**TRY IT**
Your answer should be one number, the count of lines in the entries holding the word "user".

**PROVIDED ENTRIES**
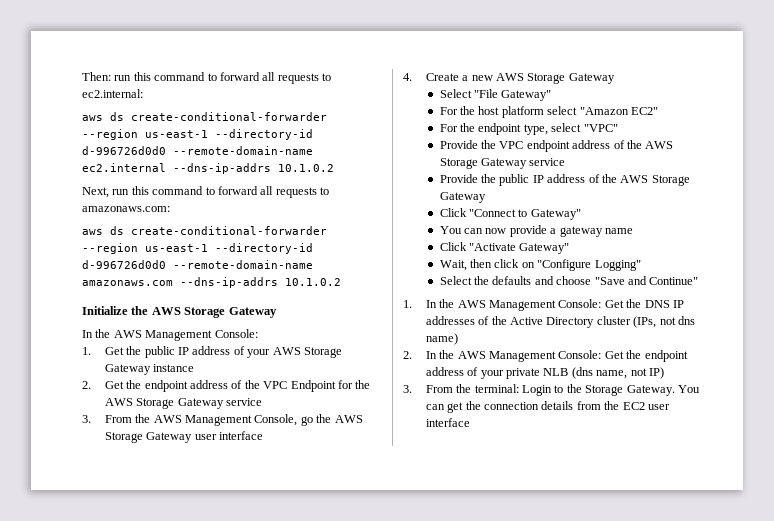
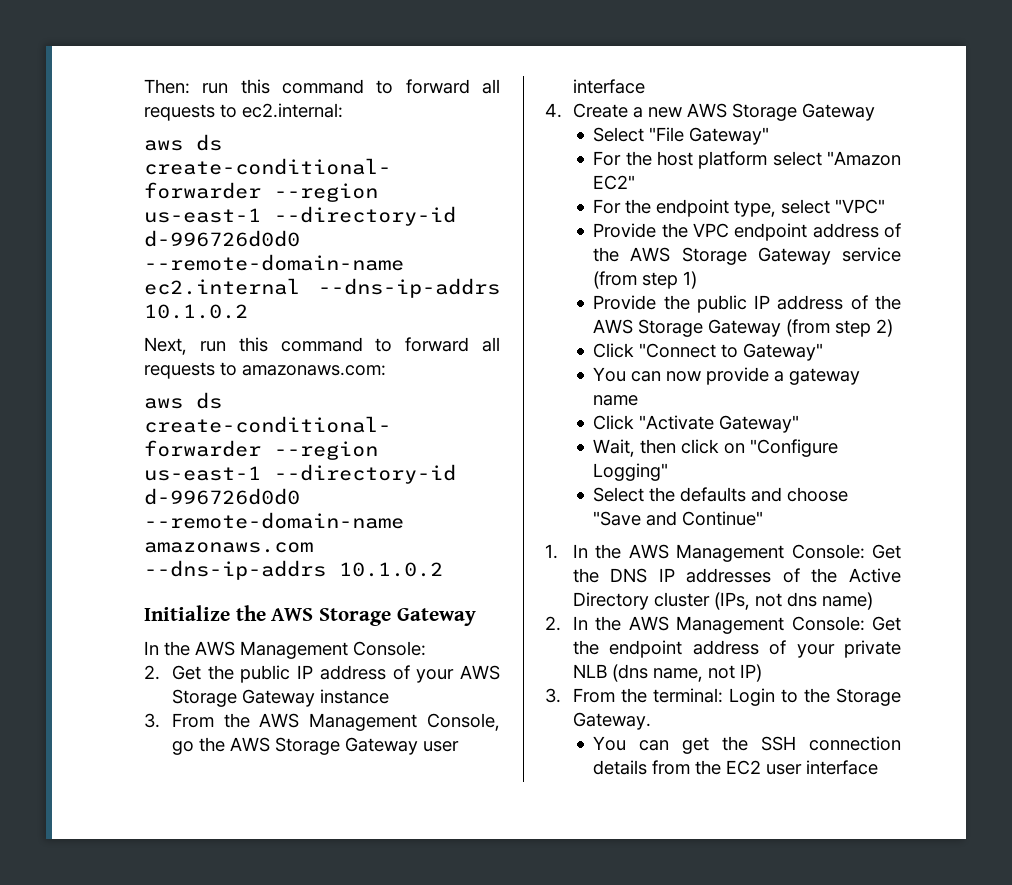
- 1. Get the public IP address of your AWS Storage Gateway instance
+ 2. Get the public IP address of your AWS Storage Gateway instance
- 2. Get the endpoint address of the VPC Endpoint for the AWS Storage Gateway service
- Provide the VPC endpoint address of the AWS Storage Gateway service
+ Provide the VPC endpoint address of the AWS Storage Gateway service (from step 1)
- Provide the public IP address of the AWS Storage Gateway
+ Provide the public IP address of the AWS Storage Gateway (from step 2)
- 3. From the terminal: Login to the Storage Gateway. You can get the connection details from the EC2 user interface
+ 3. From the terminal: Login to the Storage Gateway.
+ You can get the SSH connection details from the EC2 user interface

**RESULT FOR THIS EXERCISE**
2